Data in this exercise.
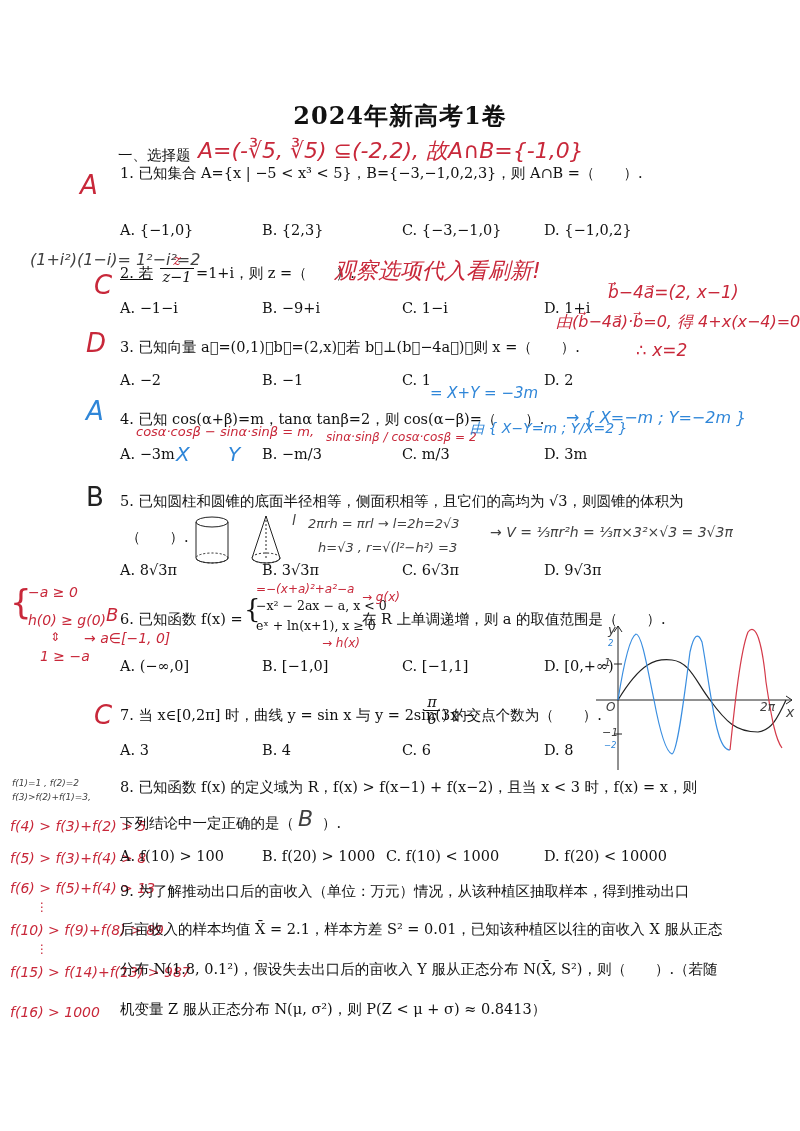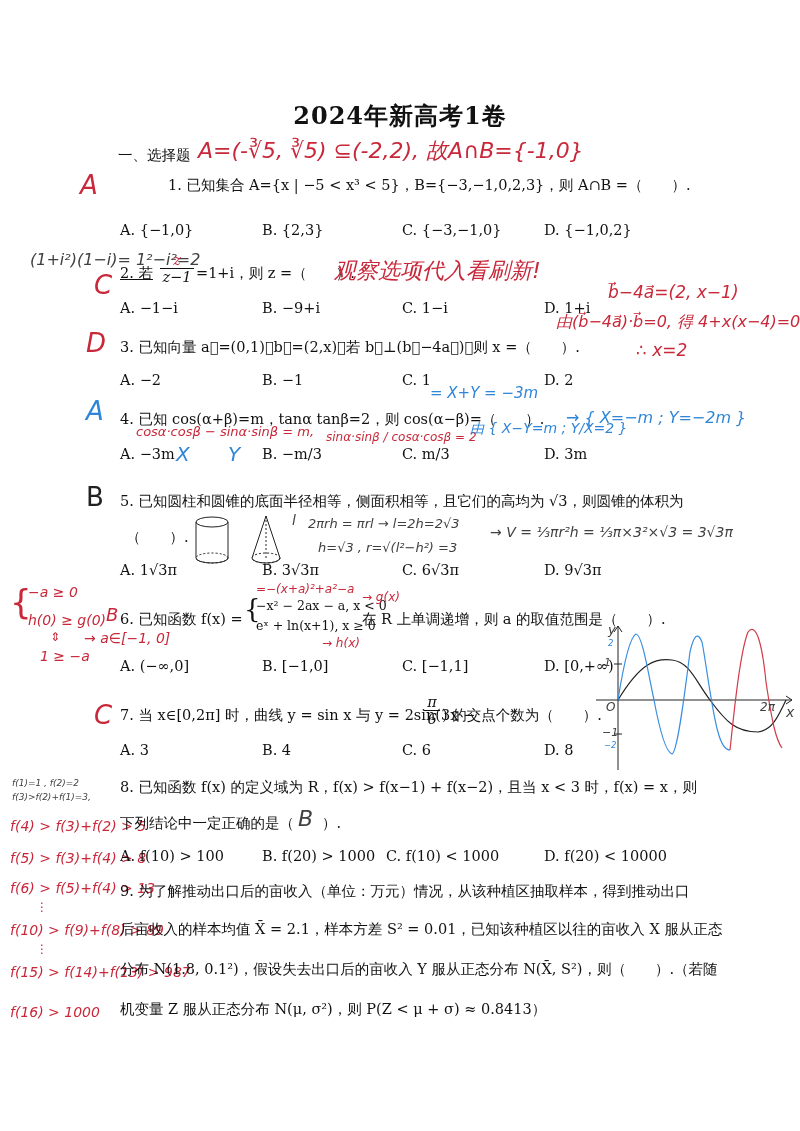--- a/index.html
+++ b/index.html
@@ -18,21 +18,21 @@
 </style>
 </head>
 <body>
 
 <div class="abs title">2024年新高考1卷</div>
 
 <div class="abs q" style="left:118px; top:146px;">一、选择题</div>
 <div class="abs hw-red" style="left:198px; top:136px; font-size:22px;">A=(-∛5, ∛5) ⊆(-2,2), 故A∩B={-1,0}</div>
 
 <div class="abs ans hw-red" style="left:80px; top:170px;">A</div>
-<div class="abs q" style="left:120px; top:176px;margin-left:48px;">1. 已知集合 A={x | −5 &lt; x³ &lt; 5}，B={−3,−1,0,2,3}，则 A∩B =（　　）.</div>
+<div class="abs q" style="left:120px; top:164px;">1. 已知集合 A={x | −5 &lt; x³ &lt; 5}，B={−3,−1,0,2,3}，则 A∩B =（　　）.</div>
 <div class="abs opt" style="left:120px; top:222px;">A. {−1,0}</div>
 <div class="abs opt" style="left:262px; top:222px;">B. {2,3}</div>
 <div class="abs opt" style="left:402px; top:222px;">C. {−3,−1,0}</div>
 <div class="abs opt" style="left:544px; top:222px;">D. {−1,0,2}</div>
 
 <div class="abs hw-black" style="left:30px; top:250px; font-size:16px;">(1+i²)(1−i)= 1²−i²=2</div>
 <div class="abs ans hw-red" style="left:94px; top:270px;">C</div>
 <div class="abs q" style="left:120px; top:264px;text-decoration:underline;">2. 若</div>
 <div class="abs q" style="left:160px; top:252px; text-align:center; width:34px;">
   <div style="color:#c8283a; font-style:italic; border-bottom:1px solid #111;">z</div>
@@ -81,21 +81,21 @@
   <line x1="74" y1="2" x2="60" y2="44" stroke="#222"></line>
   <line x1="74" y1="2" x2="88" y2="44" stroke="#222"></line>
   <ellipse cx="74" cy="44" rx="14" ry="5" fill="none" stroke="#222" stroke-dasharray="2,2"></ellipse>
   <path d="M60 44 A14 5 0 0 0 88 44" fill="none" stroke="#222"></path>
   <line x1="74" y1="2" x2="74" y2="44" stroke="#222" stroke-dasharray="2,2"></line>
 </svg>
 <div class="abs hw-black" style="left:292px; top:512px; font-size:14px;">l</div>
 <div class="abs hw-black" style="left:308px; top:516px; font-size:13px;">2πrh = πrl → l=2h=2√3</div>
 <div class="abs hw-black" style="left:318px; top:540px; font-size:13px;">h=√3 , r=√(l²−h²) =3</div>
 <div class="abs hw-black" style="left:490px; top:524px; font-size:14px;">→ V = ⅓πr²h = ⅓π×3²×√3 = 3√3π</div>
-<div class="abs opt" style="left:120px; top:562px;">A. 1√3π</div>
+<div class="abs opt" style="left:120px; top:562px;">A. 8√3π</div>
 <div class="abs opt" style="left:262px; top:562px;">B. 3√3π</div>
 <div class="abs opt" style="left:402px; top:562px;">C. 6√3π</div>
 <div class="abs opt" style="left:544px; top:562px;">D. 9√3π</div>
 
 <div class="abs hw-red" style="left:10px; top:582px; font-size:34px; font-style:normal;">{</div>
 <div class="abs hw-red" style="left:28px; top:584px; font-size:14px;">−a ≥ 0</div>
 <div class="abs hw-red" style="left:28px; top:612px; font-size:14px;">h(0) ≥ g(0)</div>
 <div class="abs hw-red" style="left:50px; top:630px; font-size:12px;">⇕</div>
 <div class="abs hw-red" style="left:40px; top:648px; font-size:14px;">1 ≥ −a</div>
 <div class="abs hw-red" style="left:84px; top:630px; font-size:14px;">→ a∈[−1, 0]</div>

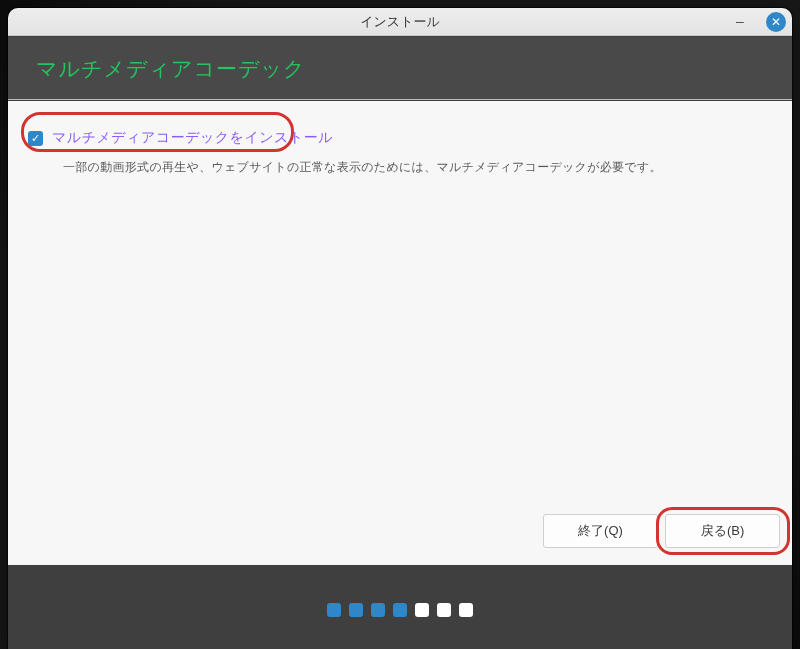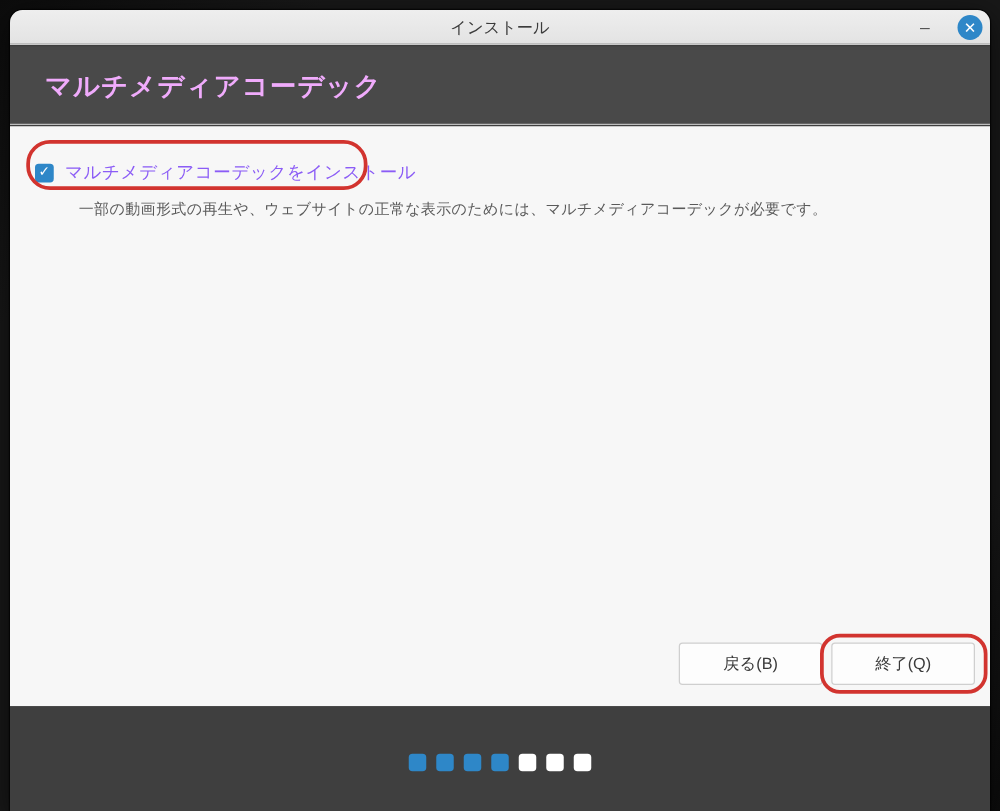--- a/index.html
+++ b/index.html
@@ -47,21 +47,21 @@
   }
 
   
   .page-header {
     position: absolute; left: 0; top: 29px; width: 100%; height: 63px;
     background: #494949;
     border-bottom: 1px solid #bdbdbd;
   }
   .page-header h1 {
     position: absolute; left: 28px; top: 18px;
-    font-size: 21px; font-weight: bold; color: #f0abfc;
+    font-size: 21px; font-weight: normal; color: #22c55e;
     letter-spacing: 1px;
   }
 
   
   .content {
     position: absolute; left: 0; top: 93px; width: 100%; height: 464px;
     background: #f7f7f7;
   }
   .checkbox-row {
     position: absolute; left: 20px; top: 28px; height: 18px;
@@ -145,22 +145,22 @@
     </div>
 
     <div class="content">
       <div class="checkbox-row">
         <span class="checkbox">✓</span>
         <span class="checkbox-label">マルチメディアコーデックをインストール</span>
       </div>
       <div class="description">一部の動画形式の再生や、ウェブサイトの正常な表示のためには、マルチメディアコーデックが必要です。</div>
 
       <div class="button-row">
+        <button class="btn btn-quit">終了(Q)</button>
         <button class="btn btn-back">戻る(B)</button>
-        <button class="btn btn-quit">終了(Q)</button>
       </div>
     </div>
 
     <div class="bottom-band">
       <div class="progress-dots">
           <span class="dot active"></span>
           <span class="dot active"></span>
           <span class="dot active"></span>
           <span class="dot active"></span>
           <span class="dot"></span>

Exercise goal. The answer must consist of every line from the entries above that contains the string "border".

Finished task.
   <div style="color:#c8283a; font-style:italic; border-bottom:1px solid #111;">z</div>
     border-bottom: 1px solid #bdbdbd;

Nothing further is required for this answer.